As much as Rawls strove for a politically disinterested model and universally acceptable principles, he was unable to win everybody over, which is hardly surprising. A philosophical book that everyone can agree on has yet to be written, and if it were written, it would surely be inconsequential. Let us examine the three key points of contention in Rawls’s theory, leaving aside the
aforementioned
political issues.

The first point is the value of a social model built on the fictional construct of the original position. Rawls’s original position, unlike those in other contract theories, is not a state of nature but a state of society. The markers of the classic natural state that are found in Thomas Hobbes and elsewhere – violence, anarchy, and
lawlessness
– do not appear in Rawls’s characterization. Rawls’s original position more closely resembles a refined cooperative. And the material basis – enough goods for everyone – sounds more like Switzerland than the Sahel or Hobbes’s poverty-stricken England in the seventeenth century. All rigors of nature and all deprivations are carefully kept away in order to foster and help develop man’s good nature. If Rawls’s original position were characterized by catastrophes and deprivations, there would be a quick end to group solidarity, even with a veil of ignorance concealing personal
qualities. When threatened by a deluge, people do not debate issues of equal opportunity; they fight for a place in the boat.

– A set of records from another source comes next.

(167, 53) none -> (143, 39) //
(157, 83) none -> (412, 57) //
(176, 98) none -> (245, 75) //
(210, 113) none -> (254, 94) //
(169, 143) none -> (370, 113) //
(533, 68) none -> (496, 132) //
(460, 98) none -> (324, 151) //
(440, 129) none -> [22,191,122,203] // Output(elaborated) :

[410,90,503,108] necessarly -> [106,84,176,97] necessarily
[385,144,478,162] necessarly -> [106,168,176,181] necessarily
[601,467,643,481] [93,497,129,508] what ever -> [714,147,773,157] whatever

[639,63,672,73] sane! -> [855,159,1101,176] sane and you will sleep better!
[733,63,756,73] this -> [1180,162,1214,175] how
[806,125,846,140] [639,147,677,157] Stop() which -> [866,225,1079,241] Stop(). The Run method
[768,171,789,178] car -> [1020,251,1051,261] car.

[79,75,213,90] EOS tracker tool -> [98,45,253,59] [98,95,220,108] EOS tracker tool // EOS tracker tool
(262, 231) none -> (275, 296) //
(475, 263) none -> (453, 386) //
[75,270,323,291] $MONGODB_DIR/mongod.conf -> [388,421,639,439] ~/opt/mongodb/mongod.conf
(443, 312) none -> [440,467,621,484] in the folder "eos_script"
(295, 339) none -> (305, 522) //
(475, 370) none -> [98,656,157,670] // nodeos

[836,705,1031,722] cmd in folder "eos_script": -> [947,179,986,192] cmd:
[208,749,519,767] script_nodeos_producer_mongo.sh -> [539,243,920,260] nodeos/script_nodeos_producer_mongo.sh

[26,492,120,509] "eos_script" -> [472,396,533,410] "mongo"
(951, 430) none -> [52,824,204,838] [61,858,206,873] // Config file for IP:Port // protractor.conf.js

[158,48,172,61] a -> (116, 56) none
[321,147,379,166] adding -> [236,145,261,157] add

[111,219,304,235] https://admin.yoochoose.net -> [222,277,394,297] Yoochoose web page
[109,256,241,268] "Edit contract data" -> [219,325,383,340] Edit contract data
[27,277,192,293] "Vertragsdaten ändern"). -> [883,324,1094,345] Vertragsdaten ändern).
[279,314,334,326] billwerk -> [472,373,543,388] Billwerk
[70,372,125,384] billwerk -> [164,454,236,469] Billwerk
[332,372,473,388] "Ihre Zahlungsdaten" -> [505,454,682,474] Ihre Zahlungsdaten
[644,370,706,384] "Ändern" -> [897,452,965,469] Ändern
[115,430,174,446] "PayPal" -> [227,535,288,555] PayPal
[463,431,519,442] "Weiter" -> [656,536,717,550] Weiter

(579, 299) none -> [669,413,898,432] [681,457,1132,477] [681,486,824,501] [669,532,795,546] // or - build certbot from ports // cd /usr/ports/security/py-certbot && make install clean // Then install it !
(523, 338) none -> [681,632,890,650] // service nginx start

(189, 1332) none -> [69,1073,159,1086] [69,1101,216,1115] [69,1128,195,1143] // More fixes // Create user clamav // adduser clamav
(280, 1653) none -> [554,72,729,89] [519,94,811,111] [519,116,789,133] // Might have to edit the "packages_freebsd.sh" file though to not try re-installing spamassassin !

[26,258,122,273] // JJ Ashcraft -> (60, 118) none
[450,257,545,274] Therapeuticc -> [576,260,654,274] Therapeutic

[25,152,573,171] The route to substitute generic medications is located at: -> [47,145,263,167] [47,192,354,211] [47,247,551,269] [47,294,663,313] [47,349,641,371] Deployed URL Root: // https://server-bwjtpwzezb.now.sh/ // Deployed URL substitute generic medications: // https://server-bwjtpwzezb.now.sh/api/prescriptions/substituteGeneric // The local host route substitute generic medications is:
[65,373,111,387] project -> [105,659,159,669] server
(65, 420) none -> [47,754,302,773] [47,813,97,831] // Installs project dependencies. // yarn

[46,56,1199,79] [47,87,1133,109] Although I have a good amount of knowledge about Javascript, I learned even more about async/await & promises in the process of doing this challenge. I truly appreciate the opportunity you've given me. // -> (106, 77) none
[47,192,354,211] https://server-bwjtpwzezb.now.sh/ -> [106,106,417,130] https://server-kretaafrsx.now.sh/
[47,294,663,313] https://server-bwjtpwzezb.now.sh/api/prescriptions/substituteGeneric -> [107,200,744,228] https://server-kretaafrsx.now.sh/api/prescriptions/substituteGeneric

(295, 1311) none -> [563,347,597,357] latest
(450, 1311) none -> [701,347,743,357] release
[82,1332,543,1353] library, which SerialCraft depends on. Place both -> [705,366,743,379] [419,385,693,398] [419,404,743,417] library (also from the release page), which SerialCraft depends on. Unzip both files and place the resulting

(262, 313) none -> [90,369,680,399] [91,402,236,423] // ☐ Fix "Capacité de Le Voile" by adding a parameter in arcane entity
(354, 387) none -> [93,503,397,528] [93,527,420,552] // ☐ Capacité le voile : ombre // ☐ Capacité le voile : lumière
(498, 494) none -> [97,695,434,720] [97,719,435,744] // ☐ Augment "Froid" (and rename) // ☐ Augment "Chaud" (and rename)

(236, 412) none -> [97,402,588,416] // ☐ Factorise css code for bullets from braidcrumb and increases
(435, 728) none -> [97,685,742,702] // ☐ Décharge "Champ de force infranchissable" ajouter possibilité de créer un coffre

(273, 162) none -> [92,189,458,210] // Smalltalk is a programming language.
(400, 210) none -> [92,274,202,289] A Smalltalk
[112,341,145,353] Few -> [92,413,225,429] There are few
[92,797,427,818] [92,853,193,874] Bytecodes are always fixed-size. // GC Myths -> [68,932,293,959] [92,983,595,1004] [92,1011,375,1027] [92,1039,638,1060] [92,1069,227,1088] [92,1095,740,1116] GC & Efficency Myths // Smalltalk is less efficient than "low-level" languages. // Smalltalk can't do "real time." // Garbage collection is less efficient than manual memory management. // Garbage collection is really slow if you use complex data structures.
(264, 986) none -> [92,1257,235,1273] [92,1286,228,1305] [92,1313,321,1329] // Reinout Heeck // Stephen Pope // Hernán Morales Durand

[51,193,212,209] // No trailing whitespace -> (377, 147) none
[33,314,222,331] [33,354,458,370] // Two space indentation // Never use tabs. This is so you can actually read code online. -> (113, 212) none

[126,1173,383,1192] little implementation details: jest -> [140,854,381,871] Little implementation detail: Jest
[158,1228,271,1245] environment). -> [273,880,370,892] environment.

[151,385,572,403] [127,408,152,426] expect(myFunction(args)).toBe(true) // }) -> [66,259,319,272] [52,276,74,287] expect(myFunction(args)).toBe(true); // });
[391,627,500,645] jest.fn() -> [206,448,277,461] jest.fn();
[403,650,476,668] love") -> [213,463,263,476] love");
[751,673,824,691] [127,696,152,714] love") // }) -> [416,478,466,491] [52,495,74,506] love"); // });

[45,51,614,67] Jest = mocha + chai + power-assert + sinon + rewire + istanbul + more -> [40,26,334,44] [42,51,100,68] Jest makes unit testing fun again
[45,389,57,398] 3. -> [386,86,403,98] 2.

The second point is whether Rawls is correct in making justice such a dominating factor. His original position, which places liberty at the top of the ranking, situates justice based on equal opportunity and on leveling the social playing field right below it, as a constraint on liberty. Effectiveness and affluence come third. The prominent position accorded to justice is laudable and makes his theory appealing. An affluent state run by a dictator – for example, Kuwait – ranks below a poor democracy. His critics accord greater importance to unrestricted freedom, stability, and efficiency than to justice: better to have an affluent and stable, yet unjust, state, they argue, than a just but poor society. But whereas a utilitarian weighs the sum of the happiness produced by wealth (see ‘Aunt Bertha Shall Live,’ p. 139), Rawls insists that the sum of justice is what counts. The utilitarians claim that ‘what is good for many is just,’ but John Rawls insists, ‘What is just is good for many.’ This topic can be talked to death, but in the end neither side has absolute precedence over the other. Values may be more or less appealing, but it is in their nature to be subjective and not open to objective confirmation. Even a theory as ingenious as Rawls’s cannot escape this problem.